Первый. Дать конкурентные налоговые правила для бизнеса в сравнении с другими государствами. С Польшей, Венгрией, Болгарией, Швейцарией.
Второе. Мы должны преодолеть коррупцию в налоговой сфере. Преодолеть ее силовыми и фискальными методами, как мы убедились за 30 лет, невозможно. Потому что вся эта инфраструктура интегрирована в эти схемы по оптимизации налогов. Поэтому единственный способ преодолеть коррупцию — экономические методы.
Это сделает стоимость уплаты налогов не намного больше, чем стоимость этих схем, которые массово использует бизнес, и которые прикрывает вся эта инфраструктура, в том числе фискальная.
Как следствие этого — сформировать привычку уплаты налогов в Украине. Сегодня, к сожалению, у рядового предпринимателя такой привычки нет. И, наверное, закономерно, что ее нет.
И третье. Создать налоговые стимулы для восстановления экономики, восстановления бизнеса.
Предлагаемые проценты нарушают нормативы ЕС о ставке 15% НДС. Также Украина присоединилась к инициативе G20 по корпоративному налогу в размере не менее 15%. Создается впечатление, что вы предлагаете создать некий офшор в крупнейшей стране Европы.
Извините, но это совсем не так. Это совершенно некорректная интерпретация и некорректный фактаж. Во-первых, наша модель не предполагает увеличения дефицита бюджета.
Хотелось бы увидеть конкретную модель, расчеты, за счет чего поступления сохранятся.

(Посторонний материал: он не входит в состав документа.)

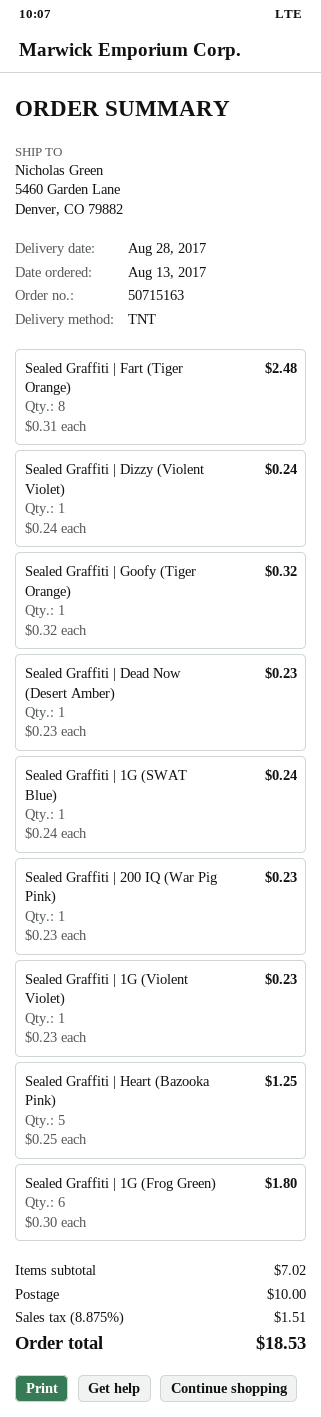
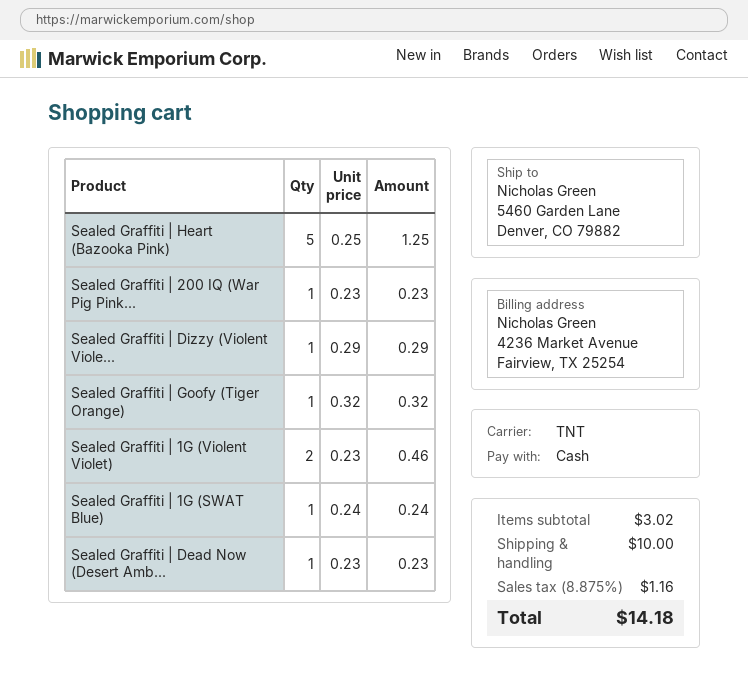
Sealed Graffiti | Fart (Tiger Orange): 8 x 0.31 = 2.48 -> none
Sealed Graffiti | Dizzy (Violent Violet): 1 x 0.24 = 0.24 -> 1 x 0.29 = 0.29
Sealed Graffiti | 1G (Violent Violet): 1 x 0.23 = 0.23 -> 2 x 0.23 = 0.46
Sealed Graffiti | 1G (Frog Green): 6 x 0.30 = 1.80 -> none
subtotal: 7.02 -> 3.02
tax: 8.875% = 1.51 -> 8.875% = 1.16
total: 18.53 -> 14.18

Расчеты эти есть и есть временные компенсаторы на период военного положения. Во-первых, за счет ограничения обращения наличных; во-вторых, за счет транзакционного налога, которые перекроют все сокращения доходной части.
Откуда возьмутся деньги? Это средства, которые сегодня уходят на оплату услуг оптимизаторов, они пойдут в бюджет. И эта модель есть.
Второе, что касается стандартов ЕС и OECD. В ЕС действительно есть директива, устанавливающая базовую минимальную ставку в 15%, но предусматривающая огромное количество исключений. Если мы посмотрим на эффективную ставку НДС в странах ЕС, нет ни одной страны с эффективной ставкой более 13%. Средняя — около 9%.
Поэтому или мы устанавливаем базовую ставку на уровне 15% и для большинства товаров устанавливаем льготную ставку...
Рассматриваете такой вариант?
Рассматриваем. Мы считаем, что лучше действовать честно и прозрачно и оставлять минимальную дискрецию, чтобы было минимум возможностей для оптимизации. Но если это будет компромисс, мы действительно пойдем на это, чтобы ничего не нарушать.
И что касается принципов OECD, это действительно так (есть соглашение о минимум 15% налога на прибыль. — Ред.), но если мы возьмем огромное количество развитых стран, мы видим, что есть временные исключения: Швейцария, Болгария, Венгрия, Ирландия.
Это все развитые страны, в том числе и члены ЕС. А я думаю, что наше государство, как ни одно другое, точно будет иметь право на какой-то временный режим по налогу на прибыль на период восстановления, на 7-10 лет. Поэтому я здесь никаких противоречий не вижу.